Targeted News Service

HARRISBURG, Pa., Aug 31 -- Gov. Tom Wolf, D-Pa., issued the following news:

Today, Pennsylvania Governor Tom Wolf joined a bipartisan group of governors to release concrete recommendations that will strengthen and improve the country's health insurance system.

In a letter to Congressional leadership, Wolf and Govs. John Kasich (OH), John Hickenlooper (CO), Brian Sandoval (NV), Bill Walker (AK), Terry McAuliffe (VA), John Bel Edwards (LA), and Steve Bullock (MT) outlined recommendations to improve the health insurance market. The recommendations include immediate federal action to stabilize the markets, responsible reforms that preserve recent coverage gains and control costs, and an active federal/state partnership based on innovation and a shared commitment to improve overall health system performance.
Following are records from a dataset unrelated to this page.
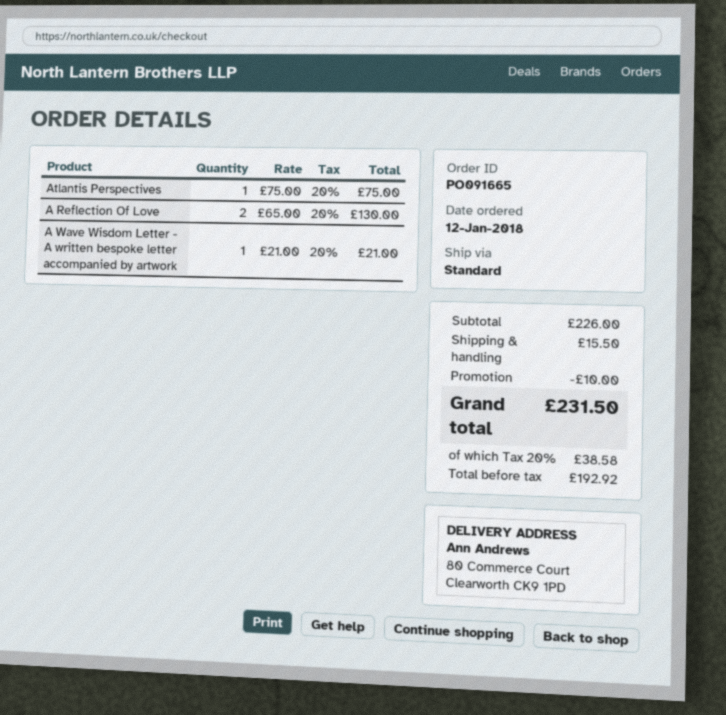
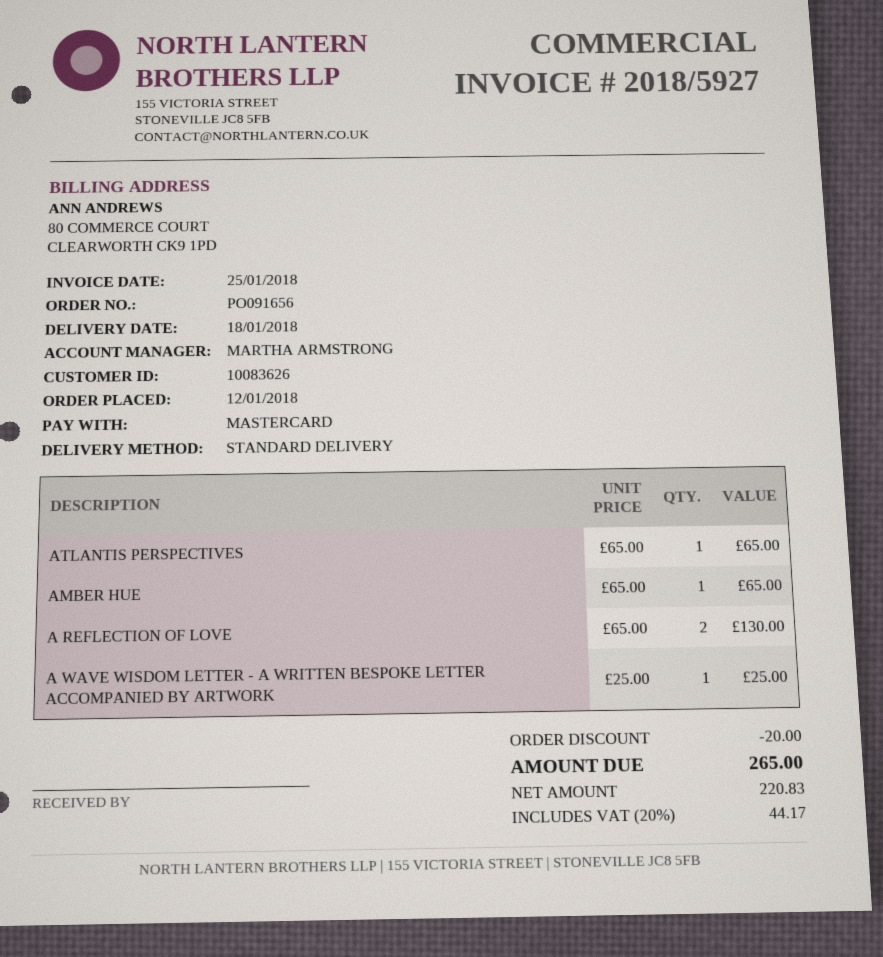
order number: PO091665 -> PO091656
Atlantis Perspectives: 1 x 75.00 = 75.00 -> 1 x 65.00 = 65.00
A Wave Wisdom Letter - A written bespoke letter accompanied by artwork: 1 x 21.00 = 21.00 -> 1 x 25.00 = 25.00
AMBER HUE: none -> 1 x 65.00 = 65.00
discount: 10.00 -> 20.00
shipping: 15.50 -> none
net: 192.92 -> 220.83
tax: 20% = 38.58 -> 20% = 44.17
total: 231.50 -> 265.00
"I am proud to again join bipartisan governors from across the country to help improve the health insurance system," said Wolf. "We must protect the gains we have made in Pennsylvania and many other states, but we all recognize that there are commonsense changes that can make the cost of care less expensive and more accessible. Instead of working to destabilize the health insurance system, Congress should work with governors to improve the system for all Americans."

Next week, on behalf of Governor Wolf, Acting Secretary of Human Services Teresa Miller will testify at the Senate HELP committee hearing to amplify the need for these changes to stabilize markets in Pennsylvania and across the country.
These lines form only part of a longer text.